DLL fix to keep free buildings from being destroyed on city capture. e.g.
Library -> Great Library
Wall -> Great Wall
Lighthouse -> Great Lighthouse
...

Since wonders can't be destroyed, and these buildings are granted free because of game mechanics (the Great Library is a library, etc...) then I think this is a bug we should fix. I want it done at the DLL level because the DLL does some odd stuff on city capture (it destroyed and recreates the entire city).
 
You mean the conquering civ should get a Library (non-free I assume) after conquering a city with a free Library? Sounds fine to me but I'd call that an added feature rather than a fixed bug.
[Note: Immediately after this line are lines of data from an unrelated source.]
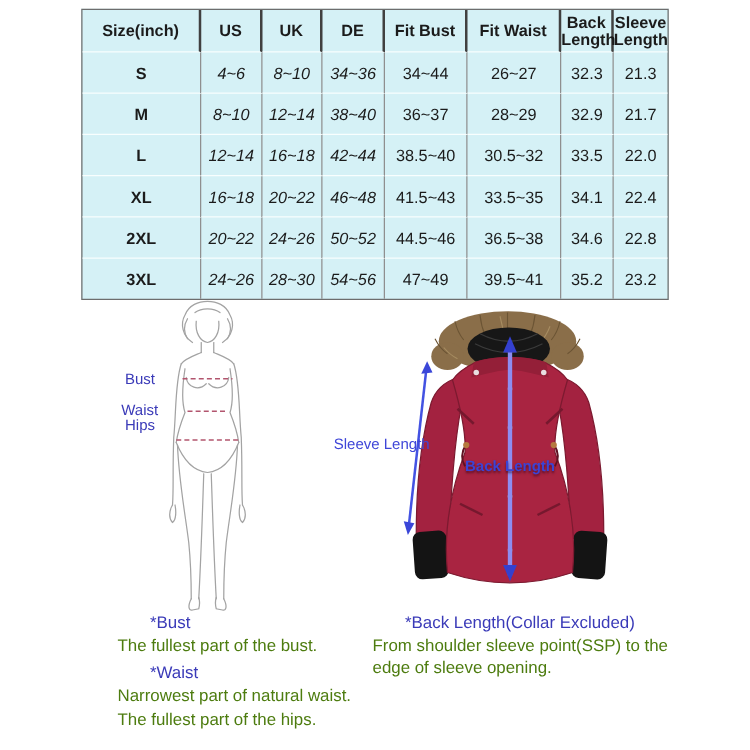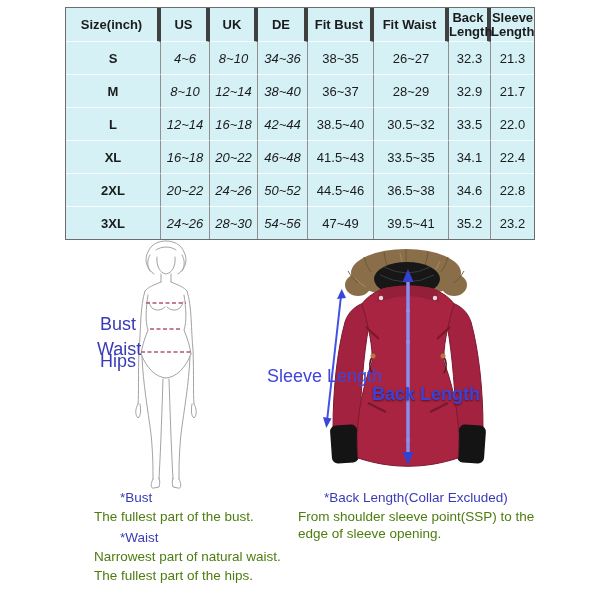--- a/index.html
+++ b/index.html
@@ -3,33 +3,33 @@
 <meta charset="utf-8">
 <style>
   html,body{margin:0;padding:0;}
   body{width:600px;height:600px;background:#ffffff;font-family:"Liberation Sans","DejaVu Sans",sans-serif;}
   .canvas{position:relative;width:600px;height:600px;background:#ffffff;overflow:hidden;}
 
   
   .size-table{position:absolute;left:65px;top:7px;width:468px;border-collapse:separate;border-spacing:0;
     border:1.5px solid #6d6d6d;background:#d5f1f6;table-layout:fixed;font-size:13px;color:#1b1b1b;text-align:center;}
   .size-table th{font-weight:bold;height:31px;line-height:14px;padding:1px 0;vertical-align:middle;
-    border-right:4px solid #404040;border-bottom:1px solid #f8fefe;}
+    border-right:2px solid #404040;border-bottom:1px solid #f8fefe;}
   .size-table td{height:32px;padding:0;vertical-align:middle;
     border-right:1px solid #8f8f8f;border-bottom:1px solid #f8fefe;}
   .size-table th:last-child,.size-table td:last-child{border-right:none;}
   .size-table tr:last-child td{border-bottom:none;}
   .size-table td.c-size{font-weight:bold;}
   .size-table td.c-it{font-style:italic;}
 
   
   .figure-svg{position:absolute;left:95px;top:238px;}
   .coat-svg{position:absolute;left:280px;top:245px;}
 
-  .meas-label{position:absolute;color:#3a3ab8;font-size:18px;line-height:16px;margin-top:21px;}
+  .meas-label{position:absolute;color:#3a3ab8;font-size:12px;line-height:16px;}
   .lbl-bust{left:100px;top:295px;}
   .lbl-waist{left:97px;top:320px;}
   .lbl-hips{left:100px;top:332px;}
   .lbl-sleeve{left:267px;top:347px;color:#3f46d8;}
   .lbl-back{left:372px;top:365px;color:#3c43d4;font-weight:600;text-shadow:0 1px 2px rgba(45,5,25,.65);}
 
   
   .notes{position:absolute;font-size:13.5px;}
   .notes-left{left:80px;top:489px;width:218px;}
   .notes-right{left:284px;top:489px;width:264px;}
@@ -64,21 +64,21 @@
         <th>Back Length</th>
         <th>Sleeve Length</th>
       </tr>
     </thead>
     <tbody>
       <tr>
         <td class="c-size">S</td>
         <td class="c-it">4~6</td>
         <td class="c-it">8~10</td>
         <td class="c-it">34~36</td>
-        <td>38~35</td>
+        <td>34~44</td>
         <td>26~27</td>
         <td>32.3</td>
         <td>21.3</td>
       </tr>
       <tr>
         <td class="c-size">M</td>
         <td class="c-it">8~10</td>
         <td class="c-it">12~14</td>
         <td class="c-it">38~40</td>
         <td>36~37</td>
Something to keep in mind: There likely will be a lot of bug fixes with the new expansion, which will be applied also to vanilla and G&K dlls. (Doubtless there will be new bugs to replace these.) Just saying that your efforts may be better directed at cool new features.
 
I'm saying the free library goes with the Wonder. If the wonder can't be destroyed the library should not be either. It's just a showy way of giving yield bonuses to the Wonder. By destroying the library you are destroying a part of the wonder. That's why I consider it buggy...

The focus of the community DLL is to provide the ability to modders to make cooler features in lua and xml. I would rather provide addition functions, access to missing data, better and fuller access to the games subsystems like building queue management... etc.

That said, it can be fixed with some effort in lua... and other than a building iterator on city, which is already reported as an alpha fix, I can't think of what to do to make it easy (in lua), so I don't know. Maybe I'll leave it with the iterator fix.
 
as long as it's an option, I suppose it's not a problem. Remember whoward's "what is a bug for some is a feature for others".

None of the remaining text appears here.